═════ Excerpted data ═════

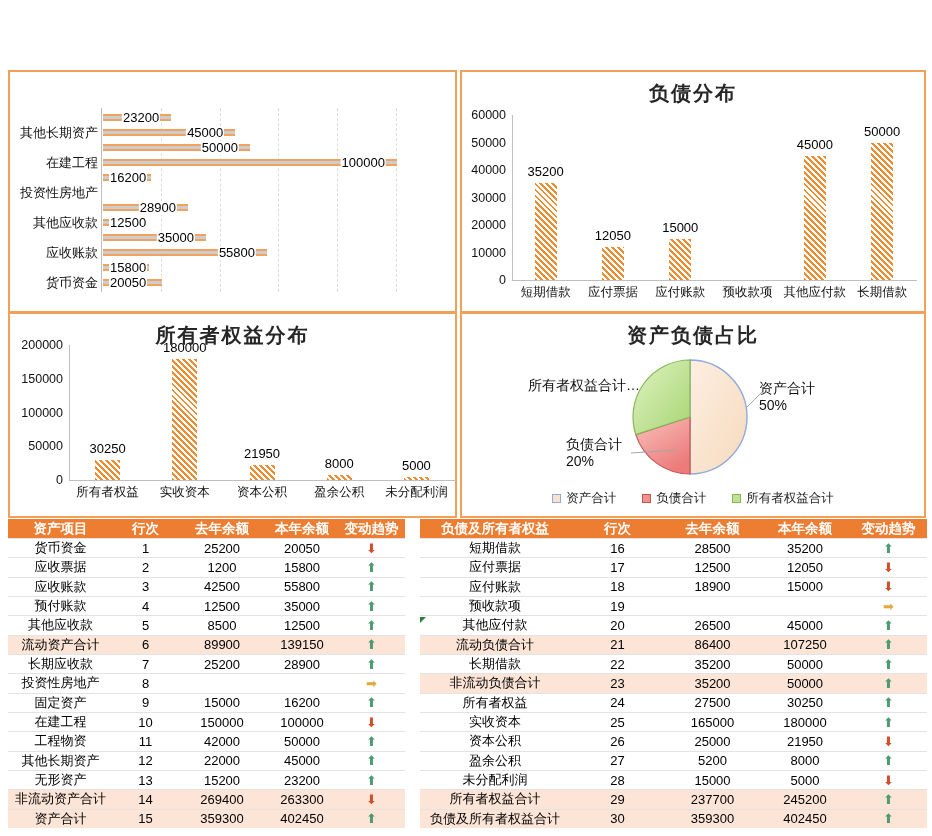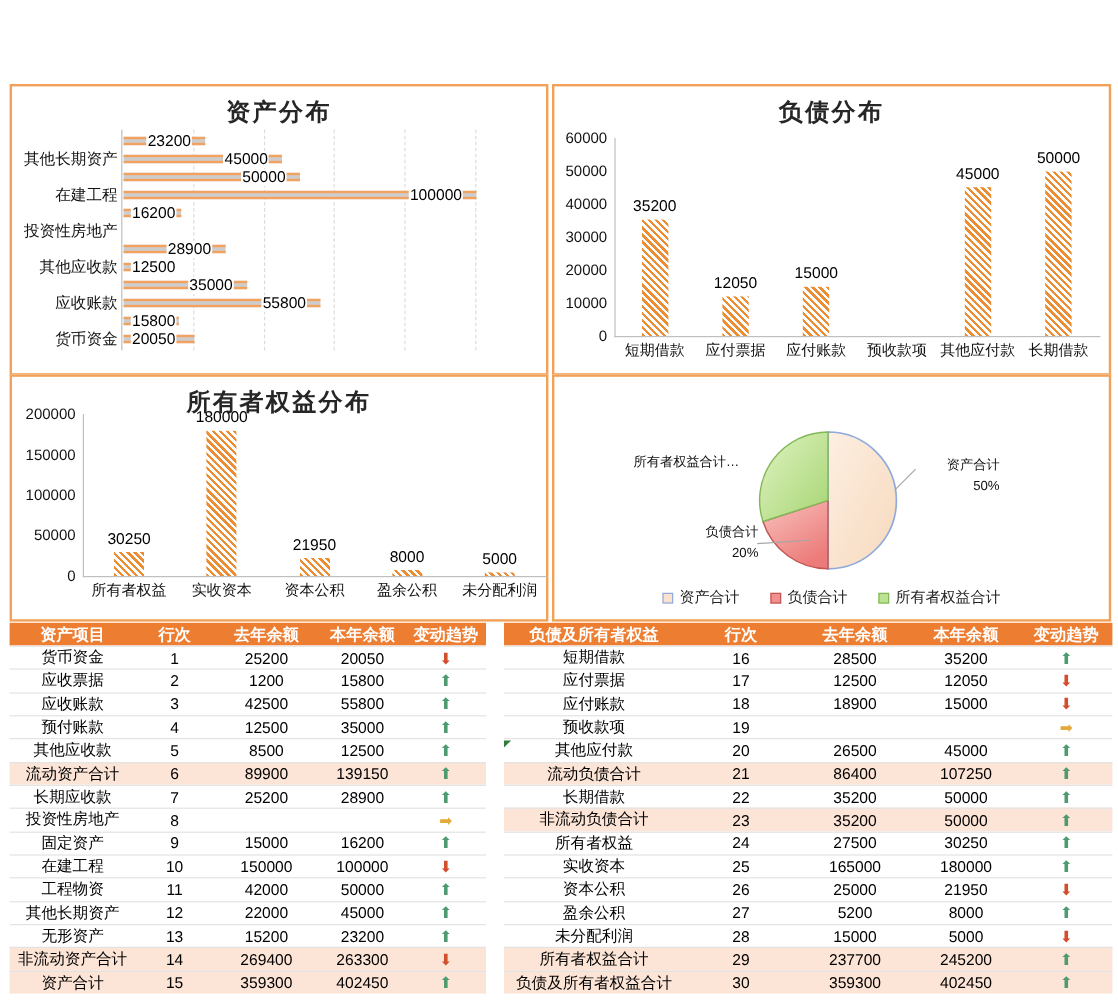--- a/index.html
+++ b/index.html
@@ -22,21 +22,21 @@
   .hbar-val{position:absolute;font-size:13px;line-height:14px;height:14px;background:#fff;
         padding:0 1px;white-space:nowrap;}
   .hcat{position:absolute;left:4px;width:84px;text-align:right;font-size:13px;line-height:14px;color:#111;}
   
   .vplot{position:absolute;border-left:1px solid #BFBFBF;border-bottom:1px solid #BFBFBF;box-sizing:content-box;}
   .vbar{position:absolute;background:repeating-linear-gradient(45deg,#EC8D33 0px,#EC8D33 2px,#ffffff 2px,#ffffff 4.2px);}
   .vbar-val{position:absolute;font-size:13px;line-height:14px;text-align:center;white-space:nowrap;}
   .ytick{position:absolute;text-align:right;font-size:12.5px;line-height:13px;color:#111;}
   .xcat{position:absolute;text-align:center;font-size:12.5px;line-height:14px;color:#111;white-space:nowrap;}
   
-  .callout{position:absolute;font-size:11px;line-height:17px;text-align:right;color:#111;white-space:nowrap;}
+  .callout{position:absolute;font-size:14px;line-height:17px;text-align:left;color:#111;white-space:nowrap;}
   .legend{position:absolute;left:0;top:176px;width:100%;display:flex;justify-content:center;gap:26px;
         font-size:12.5px;color:#222;align-items:center;}
   .legend-item{display:flex;align-items:center;gap:5px;}
   .swatch{width:9px;height:9px;display:inline-block;box-sizing:border-box;border:1px solid;}
   
   .tbl{position:absolute;top:519px;font-size:13px;}
   .thead{display:flex;height:19px;background:#ED7D31;color:#ffffff;font-weight:bold;
         font-size:13.5px;align-items:center;}
   .trow{display:flex;height:18.33px;align-items:center;border-top:1px solid #E3E3E3;background:#fff;}
   .trow:first-of-type{border-top:none;}
@@ -52,21 +52,20 @@
         letter-spacing:1px;z-index:20;
         text-shadow:-1px -1px 0 #9a9a9a,1px -1px 0 #9a9a9a,-1px 1px 0 #9a9a9a,1px 1px 0 #9a9a9a;}
 </style>
 </head>
 <body>
 
 <div class="page">
 
 
   <div class="panel" id="p-asset">
-    <div class="chart-title">资产分布</div>
     <div class="hplot" id="hbar-plot">
         <div class="vgrid" style="left: 58.8px;"></div>
         <div class="vgrid" style="left: 117.6px;"></div>
         <div class="vgrid" style="left: 176.4px;"></div>
         <div class="vgrid" style="left: 235.2px;"></div>
         <div class="vgrid" style="left: 294px;"></div>
         <div class="hbar" style="left: 1px; top: 6px; width: 68.208px;"></div>
         <div class="hbar-val" style="top: 3px; left: 58.208px; transform: translateX(-100%);">23200</div>
         <div class="hbar" style="left: 1px; top: 21px; width: 132.3px;"></div>
         <div class="hbar-val" style="top: 18px; left: 122.3px; transform: translateX(-100%);">45000</div>
@@ -150,20 +149,21 @@
         <div class="vbar" style="left: 316.7px; top: 160.6px; width: 25px; height: 5.4px;"></div>
         <div class="vbar-val" style="left: 289.2px; top: 142.6px; width: 80px;">8000</div>
         <div class="xcat" style="left: 284.6px; top: 171px; width: 89.2px;">盈余公积</div>
         <div class="vbar" style="left: 393.9px; top: 162.625px; width: 25px; height: 3.375px;"></div>
         <div class="vbar-val" style="left: 366.4px; top: 144.625px; width: 80px;">5000</div>
         <div class="xcat" style="left: 361.8px; top: 171px; width: 89.2px;">未分配利润</div>
       </div>
   </div>
 
   <div class="panel" id="p-pie">
+    <div class="chart-title">资产负债占比</div>
     <svg id="pie-svg" width="462" height="202" style="position:absolute;left:0;top:0;">
       <defs>
         <linearGradient id="gPeach" x1="0" y1="0" x2="1" y2="1">
           <stop offset="0" stop-color="#FDEFE2"></stop>
             <stop offset="1" stop-color="#F7D9BD"></stop>
         </linearGradient>
         <linearGradient id="gPink" x1="0" y1="0" x2="0.6" y2="1">
           <stop offset="0" stop-color="#F8C2BE"></stop>
             <stop offset="1" stop-color="#EC7B79"></stop>
         </linearGradient>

═════

_Work required_.
Any picture found in the data is to be skipped while the rest is copied exactly.

_Response to this exercise_.
--- a/index.html
+++ b/index.html
@@ -22,21 +22,21 @@
   .hbar-val{position:absolute;font-size:13px;line-height:14px;height:14px;background:#fff;
         padding:0 1px;white-space:nowrap;}
   .hcat{position:absolute;left:4px;width:84px;text-align:right;font-size:13px;line-height:14px;color:#111;}
   
   .vplot{position:absolute;border-left:1px solid #BFBFBF;border-bottom:1px solid #BFBFBF;box-sizing:content-box;}
   .vbar{position:absolute;background:repeating-linear-gradient(45deg,#EC8D33 0px,#EC8D33 2px,#ffffff 2px,#ffffff 4.2px);}
   .vbar-val{position:absolute;font-size:13px;line-height:14px;text-align:center;white-space:nowrap;}
   .ytick{position:absolute;text-align:right;font-size:12.5px;line-height:13px;color:#111;}
   .xcat{position:absolute;text-align:center;font-size:12.5px;line-height:14px;color:#111;white-space:nowrap;}
   
-  .callout{position:absolute;font-size:11px;line-height:17px;text-align:right;color:#111;white-space:nowrap;}
+  .callout{position:absolute;font-size:14px;line-height:17px;text-align:left;color:#111;white-space:nowrap;}
   .legend{position:absolute;left:0;top:176px;width:100%;display:flex;justify-content:center;gap:26px;
         font-size:12.5px;color:#222;align-items:center;}
   .legend-item{display:flex;align-items:center;gap:5px;}
   .swatch{width:9px;height:9px;display:inline-block;box-sizing:border-box;border:1px solid;}
   
   .tbl{position:absolute;top:519px;font-size:13px;}
   .thead{display:flex;height:19px;background:#ED7D31;color:#ffffff;font-weight:bold;
         font-size:13.5px;align-items:center;}
   .trow{display:flex;height:18.33px;align-items:center;border-top:1px solid #E3E3E3;background:#fff;}
   .trow:first-of-type{border-top:none;}
@@ -52,21 +52,20 @@
         letter-spacing:1px;z-index:20;
         text-shadow:-1px -1px 0 #9a9a9a,1px -1px 0 #9a9a9a,-1px 1px 0 #9a9a9a,1px 1px 0 #9a9a9a;}
 </style>
 </head>
 <body>
 
 <div class="page">
 
 
   <div class="panel" id="p-asset">
-    <div class="chart-title">资产分布</div>
     <div class="hplot" id="hbar-plot">
         <div class="vgrid" style="left: 58.8px;"></div>
         <div class="vgrid" style="left: 117.6px;"></div>
         <div class="vgrid" style="left: 176.4px;"></div>
         <div class="vgrid" style="left: 235.2px;"></div>
         <div class="vgrid" style="left: 294px;"></div>
         <div class="hbar" style="left: 1px; top: 6px; width: 68.208px;"></div>
         <div class="hbar-val" style="top: 3px; left: 58.208px; transform: translateX(-100%);">23200</div>
         <div class="hbar" style="left: 1px; top: 21px; width: 132.3px;"></div>
         <div class="hbar-val" style="top: 18px; left: 122.3px; transform: translateX(-100%);">45000</div>
@@ -150,20 +149,21 @@
         <div class="vbar" style="left: 316.7px; top: 160.6px; width: 25px; height: 5.4px;"></div>
         <div class="vbar-val" style="left: 289.2px; top: 142.6px; width: 80px;">8000</div>
         <div class="xcat" style="left: 284.6px; top: 171px; width: 89.2px;">盈余公积</div>
         <div class="vbar" style="left: 393.9px; top: 162.625px; width: 25px; height: 3.375px;"></div>
         <div class="vbar-val" style="left: 366.4px; top: 144.625px; width: 80px;">5000</div>
         <div class="xcat" style="left: 361.8px; top: 171px; width: 89.2px;">未分配利润</div>
       </div>
   </div>
 
   <div class="panel" id="p-pie">
+    <div class="chart-title">资产负债占比</div>
     <svg id="pie-svg" width="462" height="202" style="position:absolute;left:0;top:0;">
       <defs>
         <linearGradient id="gPeach" x1="0" y1="0" x2="1" y2="1">
           <stop offset="0" stop-color="#FDEFE2"></stop>
             <stop offset="1" stop-color="#F7D9BD"></stop>
         </linearGradient>
         <linearGradient id="gPink" x1="0" y1="0" x2="0.6" y2="1">
           <stop offset="0" stop-color="#F8C2BE"></stop>
             <stop offset="1" stop-color="#EC7B79"></stop>
         </linearGradient>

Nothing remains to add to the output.